Спустя минут двадцать черный «мерс» влился в редкий вечерний поток разномастных автомобилей, мчащихся по ярко освещенному Кутузовскому проспекту в сторону Садового кольца.

Перегнувшись с заднего сиденья, Бур обратился к Фомину:

— Куда едем? — спросил он.

— Вам лучше знать, — отмахнулся Монах, — мне все равно.

— Может, в «Арлекино», — вмешался сидящий за рулем Музыкант, — или в «Метелицу»?

— Поехали в «Арлекино», — предложил Бур, — там хоть и сарай, зато подешевле и телок побольше.

— В «Метле», между прочим, бикс тоже немало, — возразил Музыка, все же сворачивая на набережную, — хотя мне все равно, поехали в «Арлекино».

Миновав Белый дом и забор посольства США, машина, не доезжая одного квартала до станции метро «Баррикадная», свернула влево и въехала на охраняемую стоянку ночного клуба.

Монах удивился: просторная площадка практически полностью заставлена автомобилями, преимущественно престижными иномарками. Ему и в голову не могло прийти, что в столь поздний час нашлось такое огромное количество желающих потратить свои деньги. Как он ни старался перестроить ход своих мыслей, но до сих пор рассуждал категориями начала восьмидесятых.

Пройдя на второй этаж и устроившись напротив сцены, где готовилось какое-то шоу, троица сделала заказ подошедшему официанту.

Фомин, не скрывая любопытства, оглядывался по сторонам, переводя взгляд с небольшой группки примостившихся за соседним столиком «ночных бабочек», скорей раздетых, чем одетых, на вольготно развалившуюся компанию бритоголовых малолеток с тупым выражением на лицах и бугрящейся под плотно облегающей одеждой мускулатурой.

Музыкант же, склонившись к Буру, что-то шептал тому на ухо, указывая на представительниц древнейшей профессии.

Погас свет, и на сцене загорелись яркие прожектора — началось представление.

В течение часа на подиуме сменились несколько эстрадных певцов, отдергалась пара танцевальных групп, состоящих из молоденьких девушек в довольно символических одеждах.

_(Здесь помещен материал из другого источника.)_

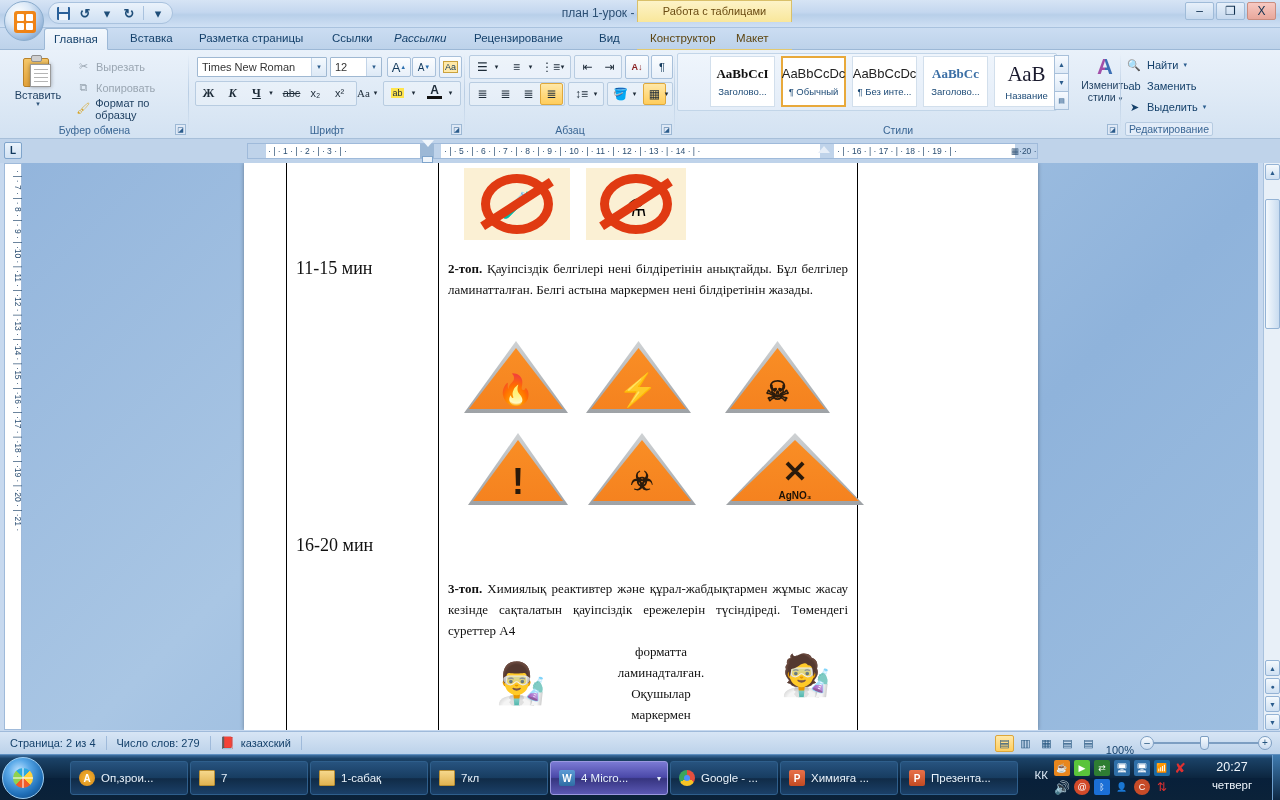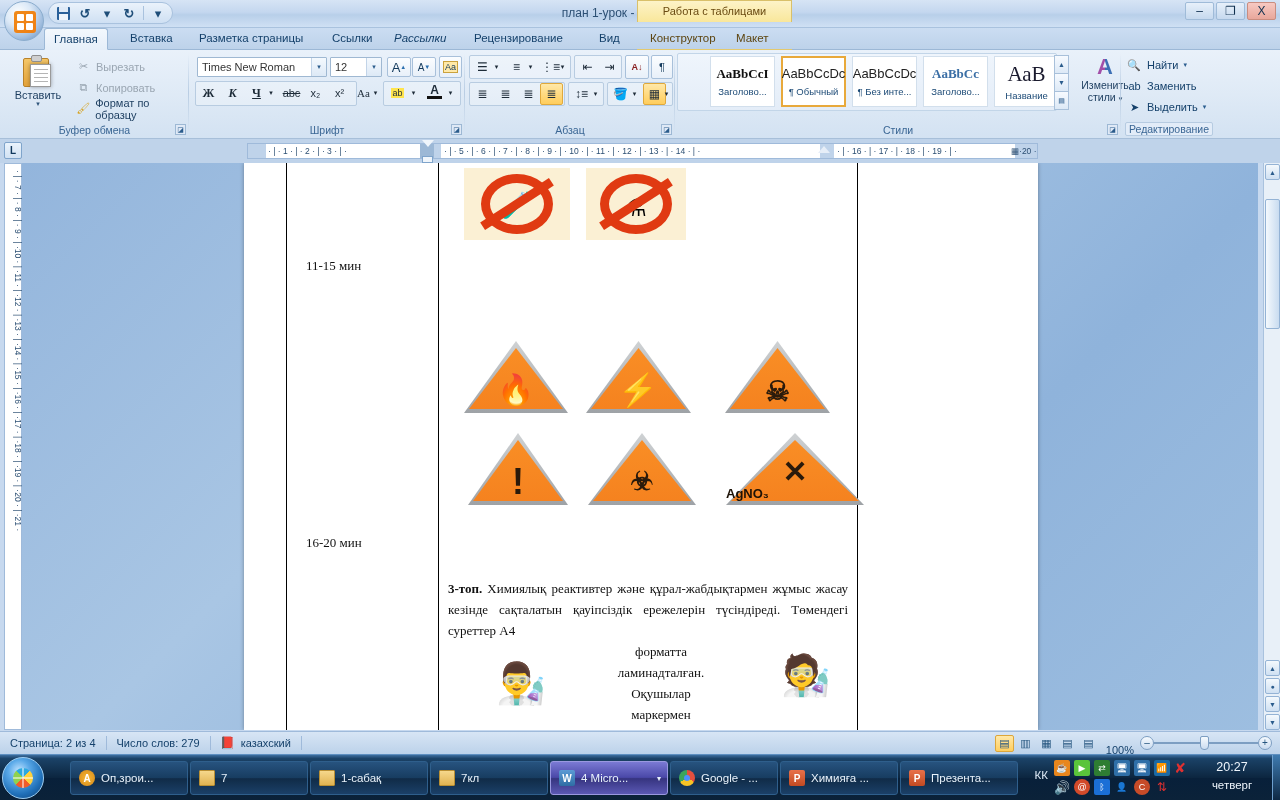"11-15 мин" .cell-time { font-size: 13px -> 18px; left: 20px -> 10px }
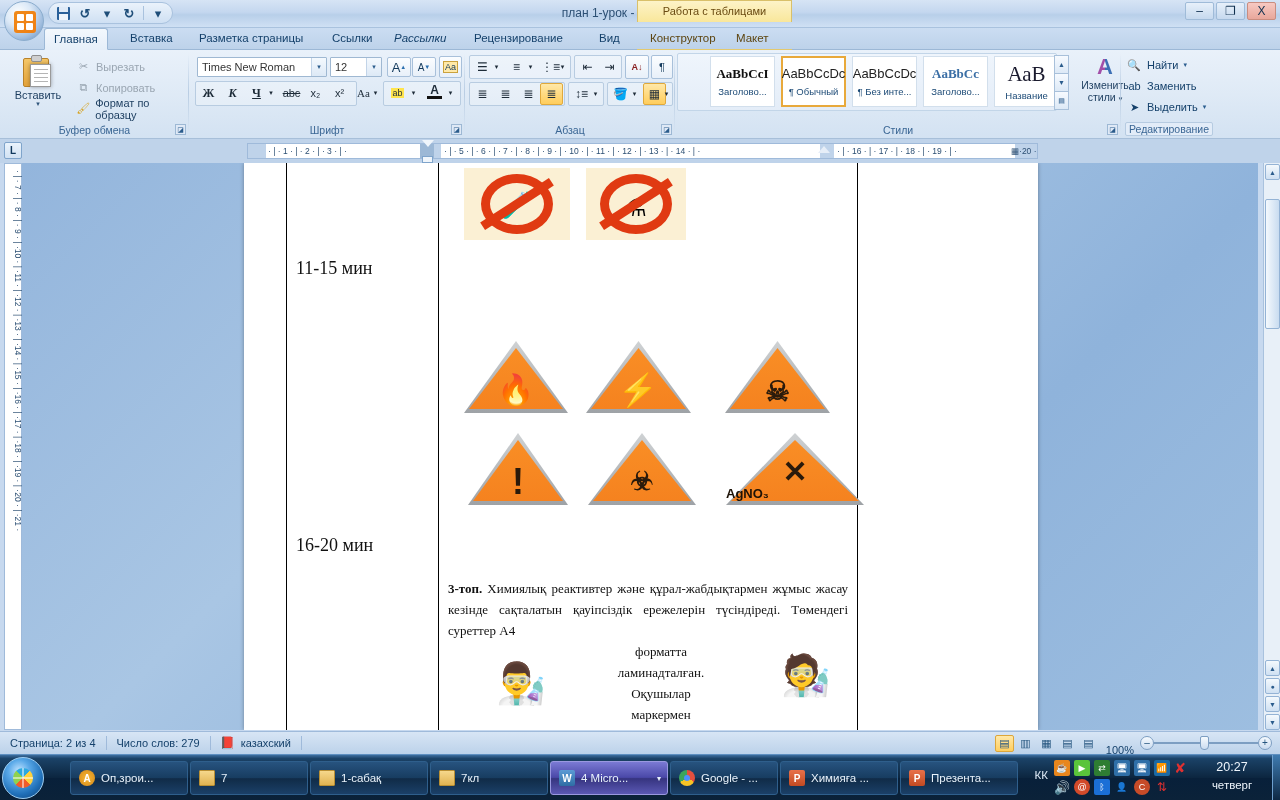"2-топ. Қауіпсіздік белгілері нені" div.body-text { html: none -> <div> <b>2-топ.</b><span> Қауіпсіздік белгілері нені білдіретінін анықтайды. Бұл белгілер ламинатталған. Белгі астына маркермен нені білдіретінін жазады.</span> </div> }
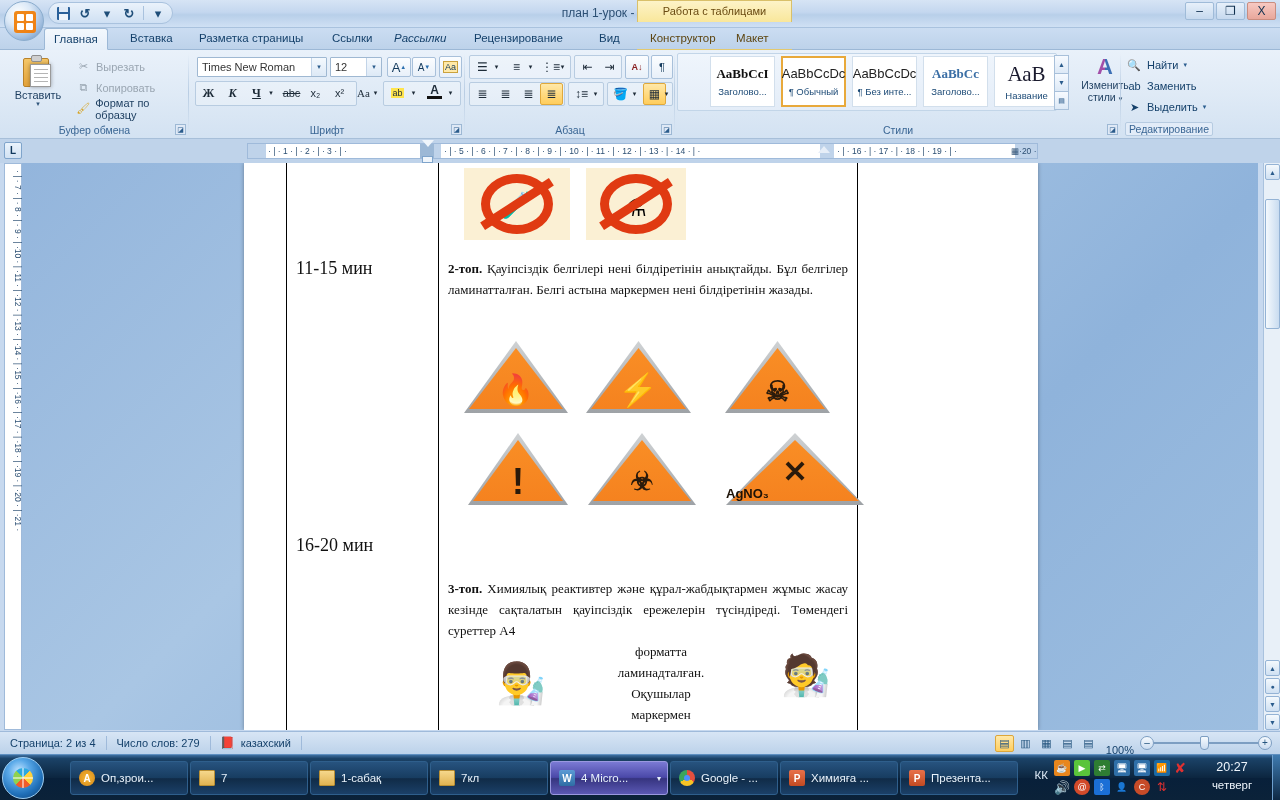"AgNO₃" div { font-size: 13px -> 10px; text-align: left -> center }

Пока длилось шоу, с лица Монаха не сползала довольная улыбка. Когда же в зале вновь загорелся свет, он обернулся к приятелям:

— Слышь, Бур, — Фомин весело посмотрел на сидящего рядом подручного, — ты Соньку, медсестру на зоновской больничке, помнишь?

— Ну, — пробурчал тот в ответ, не понимая, к чему клонит пахан.

— Так она на мой день рождения такую же беду проделывала, — Монах громко заржал, — братва, я тебе скажу, расплавилась. Только Сонька без спиртяги на такие танцы была не способна, да и эти, — он указал пальцем в сторону опустевшей сцены, — покрасивше малость будут.

— Ну, ты загнул, пахан, — теперь вовсю хохотал Бур, — Соньке, считай, под полтинник, да и весит она поболе меня и Музыканта, вместе взятых, раза в два, наверное. Нашел с кем сравнить. Если хочешь, — в голосе говорящего послышались доверительные интонации, — мы тебе сегодня персональный стриптиз устроим.

— Ты что, Рома, совсем мозги отбил, — не понял предложения Фомин, — предлагаешь мне на ваши с Музыкантом прелести любоваться?..

Тут уж рассмеялись оба приятеля.

— Не, пахан, — возразил Музыка, — ты неправильно понял. Мы же не пидеры какие. Просто можно снять путан, и они за бабки тебе что хочешь устроят.